WHAT YOU NEED TO DO »
These records contain pictures, which must be left out; copy exactly the lines from the one with "column-gap: 0px ->" up to and including the one with "border-top: 3px solid".
INFORMATION section start
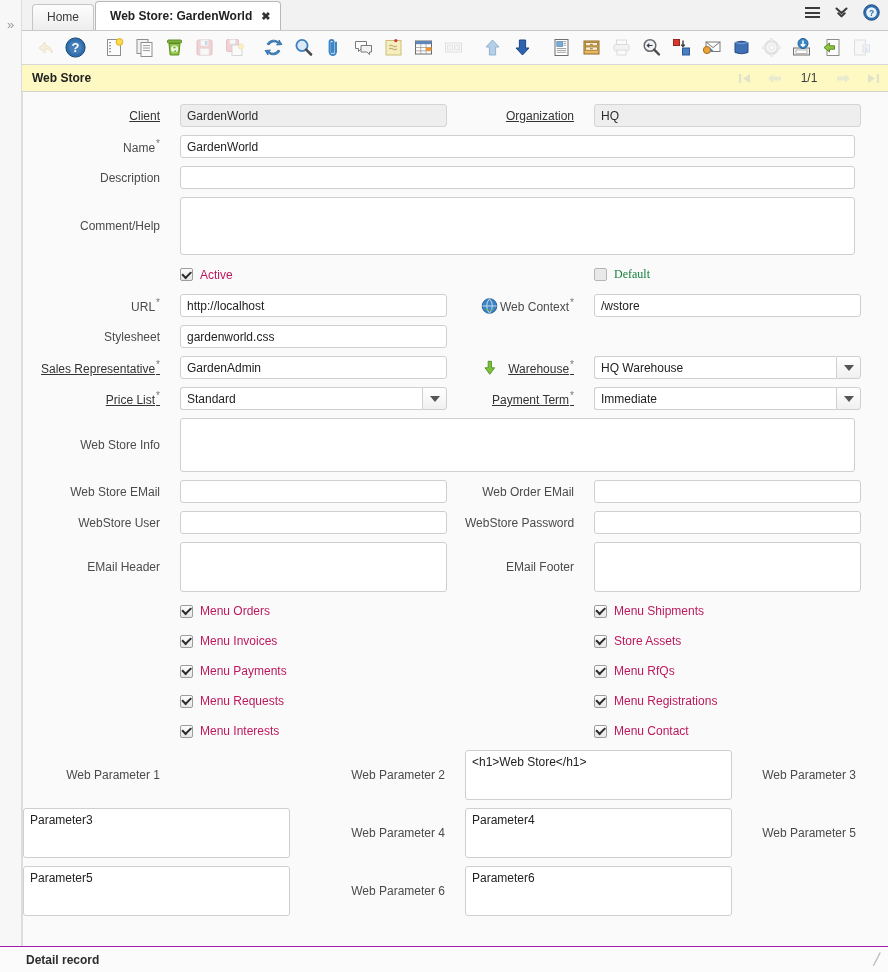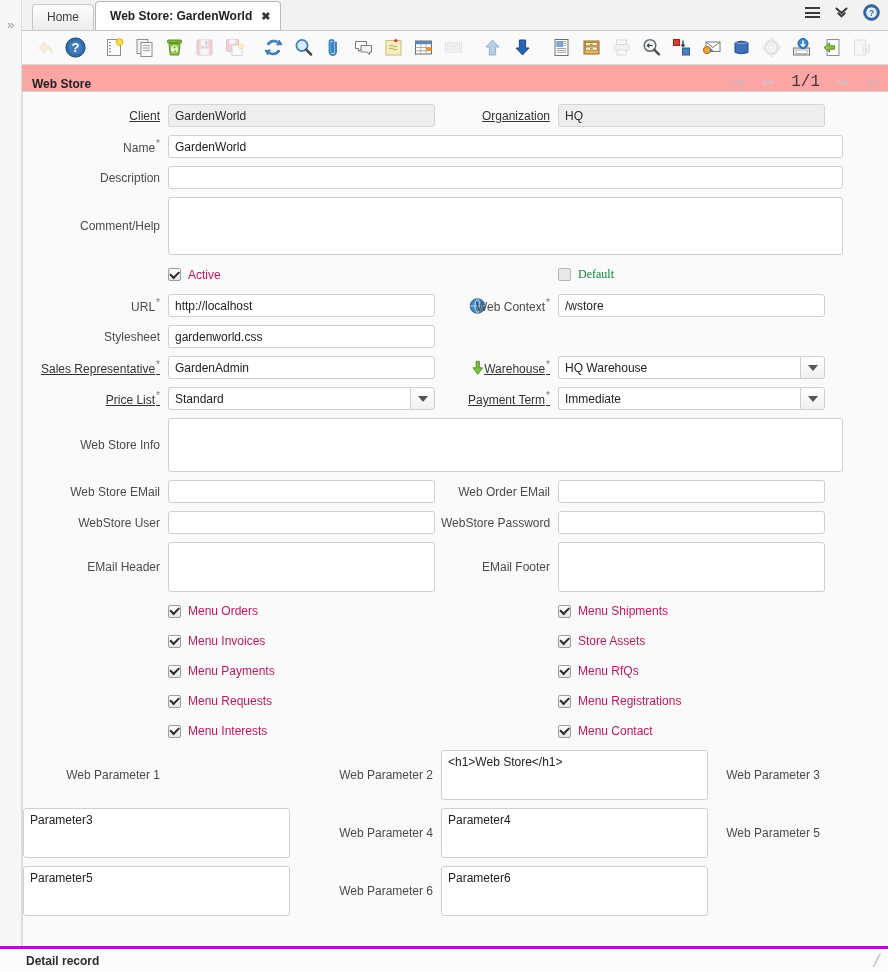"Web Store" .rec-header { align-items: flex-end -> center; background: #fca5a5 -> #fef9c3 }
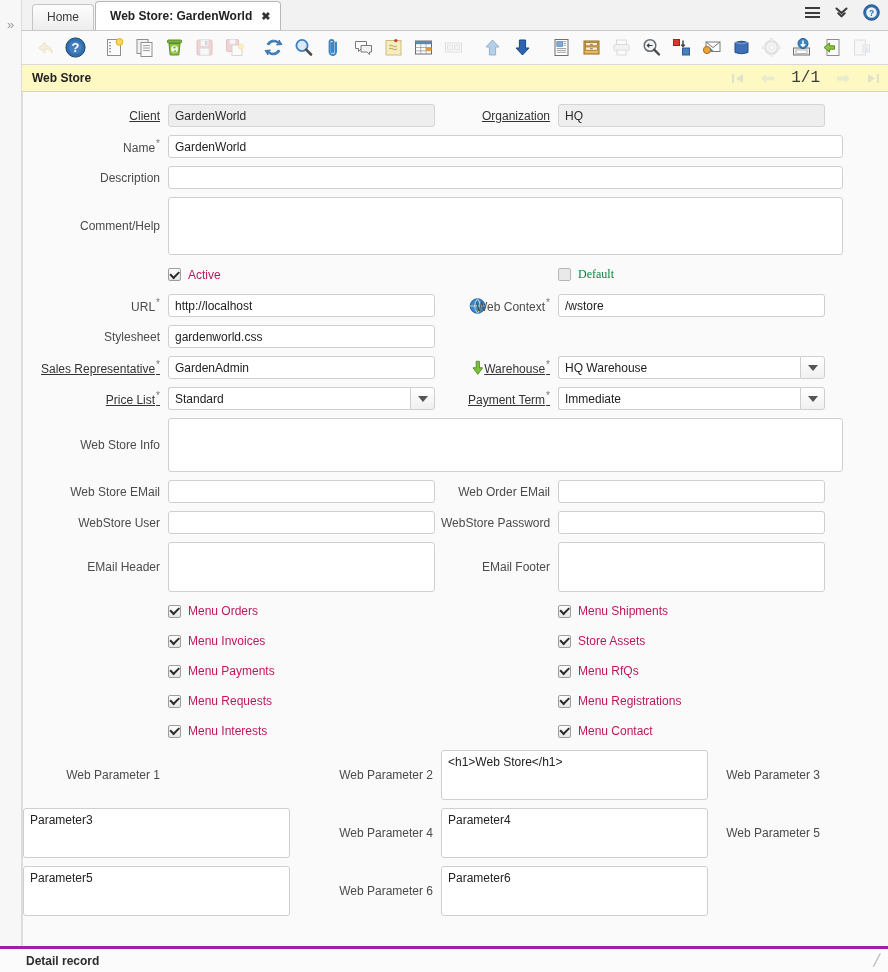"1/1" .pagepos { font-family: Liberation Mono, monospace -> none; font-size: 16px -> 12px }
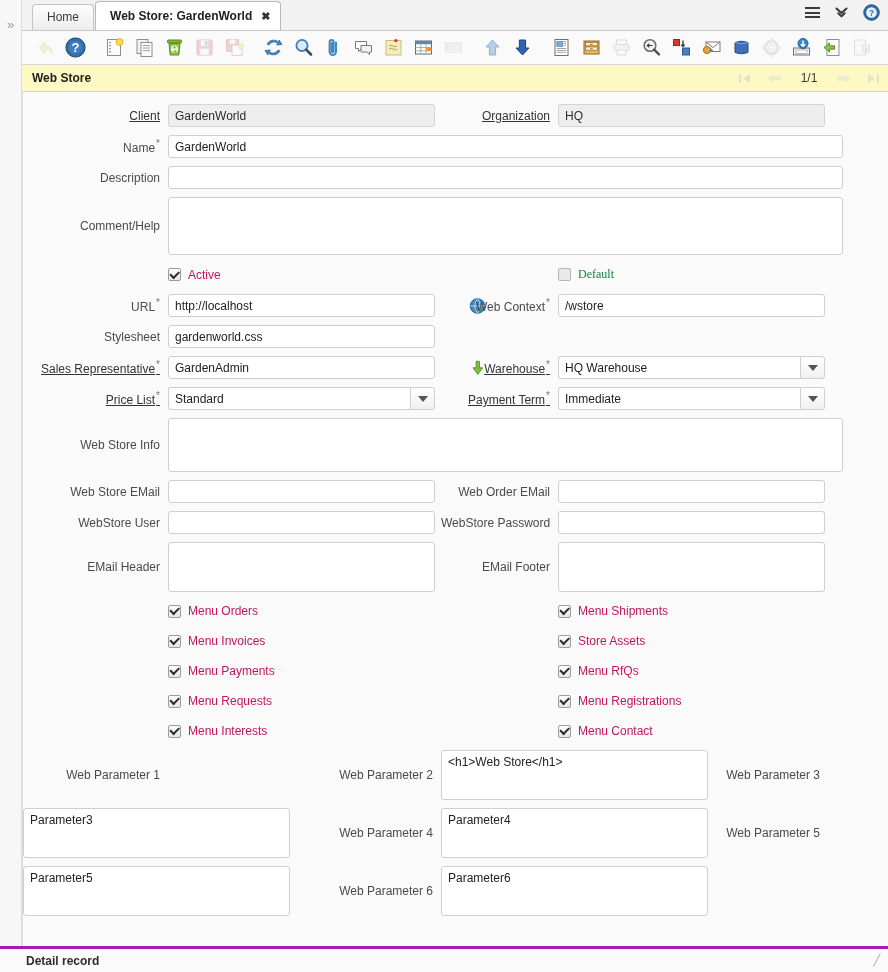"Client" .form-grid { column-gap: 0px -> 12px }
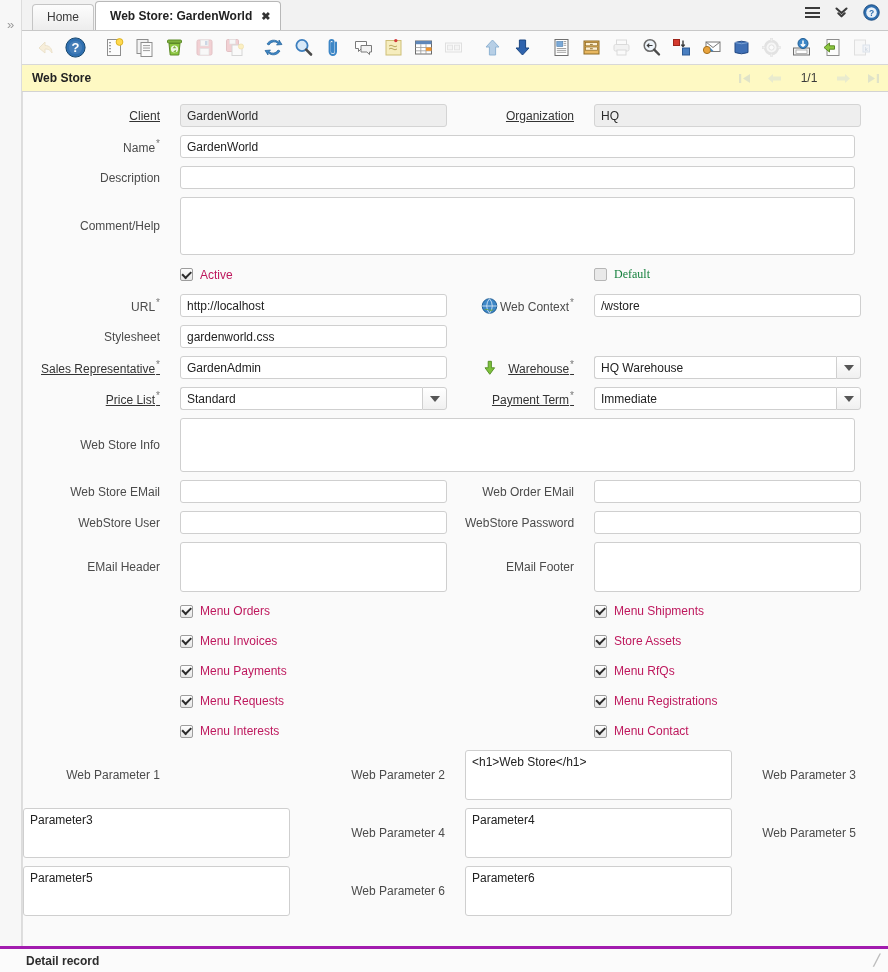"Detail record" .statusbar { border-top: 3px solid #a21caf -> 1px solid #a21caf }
INFORMATION section end
INFORMATION section start
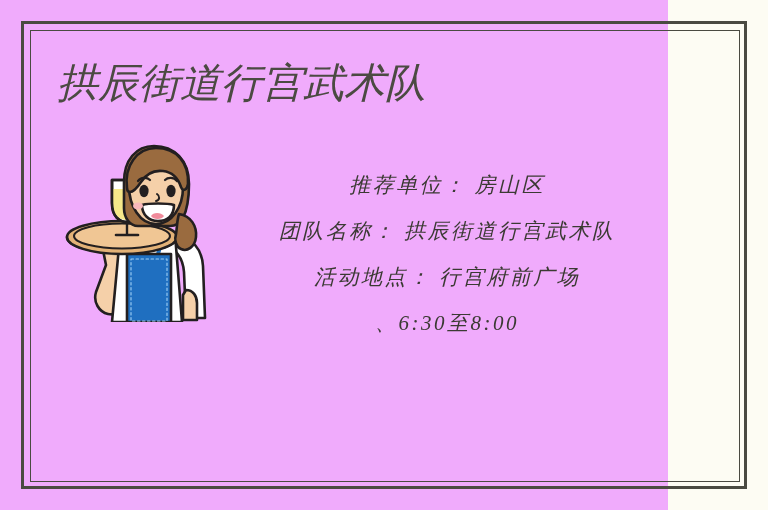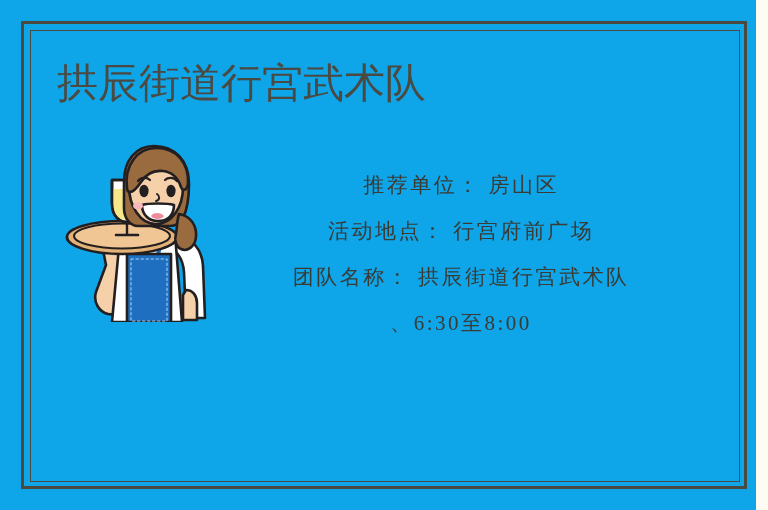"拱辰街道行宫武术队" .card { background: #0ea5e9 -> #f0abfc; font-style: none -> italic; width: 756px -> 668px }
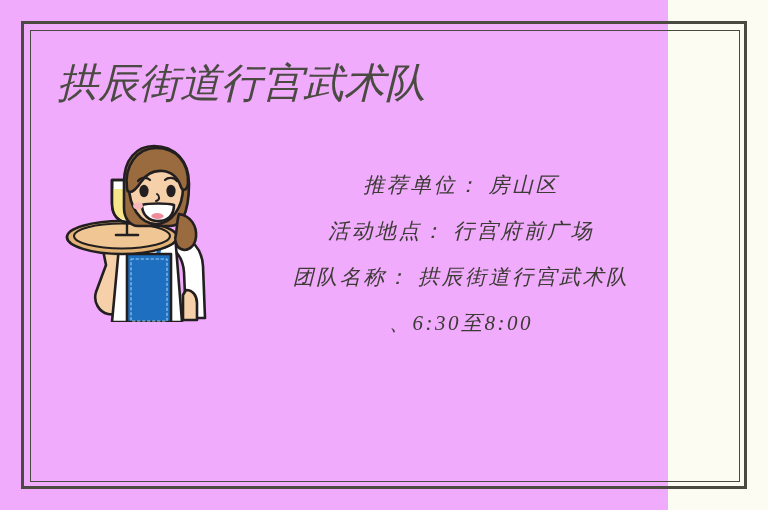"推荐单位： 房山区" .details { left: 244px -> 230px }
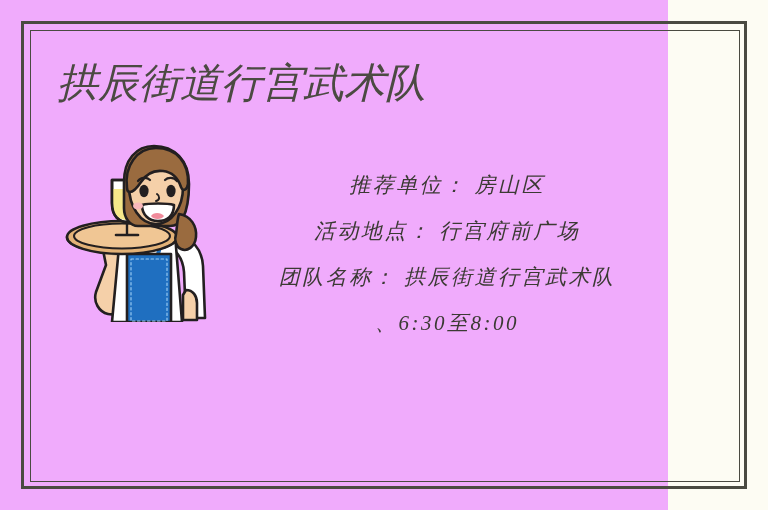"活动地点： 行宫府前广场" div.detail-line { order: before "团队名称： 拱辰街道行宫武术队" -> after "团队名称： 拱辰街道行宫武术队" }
INFORMATION section end
RESPONSE AREA »
"Client" .form-grid { column-gap: 0px -> 12px }
"Detail record" .statusbar { border-top: 3px solid #a21caf -> 1px solid #a21caf }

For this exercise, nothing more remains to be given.